After finding the line containing "- Currently, it" below, please output that line and each following one through the line containing "config.allow_fuzzy_search = False", exactly as written.
+-------+
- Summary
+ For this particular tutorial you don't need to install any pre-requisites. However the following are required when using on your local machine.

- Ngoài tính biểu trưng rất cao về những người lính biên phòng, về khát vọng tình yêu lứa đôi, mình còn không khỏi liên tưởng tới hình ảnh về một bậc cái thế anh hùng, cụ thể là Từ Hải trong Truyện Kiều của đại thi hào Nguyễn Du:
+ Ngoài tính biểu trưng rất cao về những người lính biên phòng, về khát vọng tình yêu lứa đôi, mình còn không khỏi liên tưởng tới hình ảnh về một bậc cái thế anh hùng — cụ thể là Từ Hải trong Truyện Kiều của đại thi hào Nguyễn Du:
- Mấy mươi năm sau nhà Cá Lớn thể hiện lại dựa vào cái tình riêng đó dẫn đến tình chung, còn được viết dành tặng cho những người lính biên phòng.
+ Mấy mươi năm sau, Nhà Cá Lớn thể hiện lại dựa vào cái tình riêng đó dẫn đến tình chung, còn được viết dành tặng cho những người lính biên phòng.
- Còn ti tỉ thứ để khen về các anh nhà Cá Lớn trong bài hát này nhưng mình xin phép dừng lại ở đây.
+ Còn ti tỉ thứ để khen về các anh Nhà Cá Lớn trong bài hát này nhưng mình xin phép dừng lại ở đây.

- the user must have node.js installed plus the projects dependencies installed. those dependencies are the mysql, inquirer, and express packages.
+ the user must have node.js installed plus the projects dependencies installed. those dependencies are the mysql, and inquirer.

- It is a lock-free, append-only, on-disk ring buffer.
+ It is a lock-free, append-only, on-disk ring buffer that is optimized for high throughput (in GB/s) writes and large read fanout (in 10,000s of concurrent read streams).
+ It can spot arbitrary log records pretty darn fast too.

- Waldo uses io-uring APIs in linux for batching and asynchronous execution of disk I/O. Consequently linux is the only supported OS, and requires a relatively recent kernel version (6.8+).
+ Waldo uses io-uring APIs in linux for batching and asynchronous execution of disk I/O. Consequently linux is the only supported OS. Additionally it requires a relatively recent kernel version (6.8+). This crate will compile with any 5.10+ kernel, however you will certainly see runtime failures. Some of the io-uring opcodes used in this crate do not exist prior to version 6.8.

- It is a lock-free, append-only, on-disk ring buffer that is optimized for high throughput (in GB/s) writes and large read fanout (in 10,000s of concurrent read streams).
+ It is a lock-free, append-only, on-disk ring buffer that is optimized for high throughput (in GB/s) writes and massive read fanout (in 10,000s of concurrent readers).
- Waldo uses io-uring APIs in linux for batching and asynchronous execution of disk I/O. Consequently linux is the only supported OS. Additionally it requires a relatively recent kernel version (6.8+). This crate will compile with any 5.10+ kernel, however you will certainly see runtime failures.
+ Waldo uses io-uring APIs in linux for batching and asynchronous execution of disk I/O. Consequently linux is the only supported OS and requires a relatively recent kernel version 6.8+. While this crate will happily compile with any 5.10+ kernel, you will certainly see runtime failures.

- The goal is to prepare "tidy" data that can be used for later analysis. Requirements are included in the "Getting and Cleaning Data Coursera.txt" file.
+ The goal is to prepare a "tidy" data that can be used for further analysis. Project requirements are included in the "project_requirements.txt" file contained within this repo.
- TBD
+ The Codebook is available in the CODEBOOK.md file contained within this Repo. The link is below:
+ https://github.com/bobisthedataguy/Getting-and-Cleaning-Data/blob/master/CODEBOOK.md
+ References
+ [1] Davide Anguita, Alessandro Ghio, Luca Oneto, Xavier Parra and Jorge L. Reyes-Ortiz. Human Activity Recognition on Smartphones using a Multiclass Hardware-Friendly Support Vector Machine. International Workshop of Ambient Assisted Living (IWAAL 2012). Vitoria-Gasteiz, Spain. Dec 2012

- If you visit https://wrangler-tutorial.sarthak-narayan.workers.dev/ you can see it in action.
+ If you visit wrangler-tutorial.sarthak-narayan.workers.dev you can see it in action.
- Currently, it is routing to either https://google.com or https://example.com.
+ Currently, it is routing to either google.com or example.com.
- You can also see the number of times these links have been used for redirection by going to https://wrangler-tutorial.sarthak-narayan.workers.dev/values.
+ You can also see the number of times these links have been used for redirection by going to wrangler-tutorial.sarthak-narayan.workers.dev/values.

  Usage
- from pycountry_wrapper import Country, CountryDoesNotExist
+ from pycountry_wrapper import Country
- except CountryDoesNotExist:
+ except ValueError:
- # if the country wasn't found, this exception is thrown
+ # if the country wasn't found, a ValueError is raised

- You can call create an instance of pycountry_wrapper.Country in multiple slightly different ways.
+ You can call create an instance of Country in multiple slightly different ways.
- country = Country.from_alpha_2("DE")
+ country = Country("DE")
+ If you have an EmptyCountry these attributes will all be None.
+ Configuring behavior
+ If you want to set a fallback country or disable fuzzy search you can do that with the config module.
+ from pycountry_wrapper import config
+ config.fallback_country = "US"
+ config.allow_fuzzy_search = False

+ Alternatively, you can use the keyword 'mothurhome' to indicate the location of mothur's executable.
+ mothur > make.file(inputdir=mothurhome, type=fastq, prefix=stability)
+-------+
● **Exercise result**
- Currently, it is routing to either https://google.com or https://example.com.
+ Currently, it is routing to either google.com or example.com.
- You can also see the number of times these links have been used for redirection by going to https://wrangler-tutorial.sarthak-narayan.workers.dev/values.
+ You can also see the number of times these links have been used for redirection by going to wrangler-tutorial.sarthak-narayan.workers.dev/values.

  Usage
- from pycountry_wrapper import Country, CountryDoesNotExist
+ from pycountry_wrapper import Country
- except CountryDoesNotExist:
+ except ValueError:
- # if the country wasn't found, this exception is thrown
+ # if the country wasn't found, a ValueError is raised

- You can call create an instance of pycountry_wrapper.Country in multiple slightly different ways.
+ You can call create an instance of Country in multiple slightly different ways.
- country = Country.from_alpha_2("DE")
+ country = Country("DE")
+ If you have an EmptyCountry these attributes will all be None.
+ Configuring behavior
+ If you want to set a fallback country or disable fuzzy search you can do that with the config module.
+ from pycountry_wrapper import config
+ config.fallback_country = "US"
+ config.allow_fuzzy_search = False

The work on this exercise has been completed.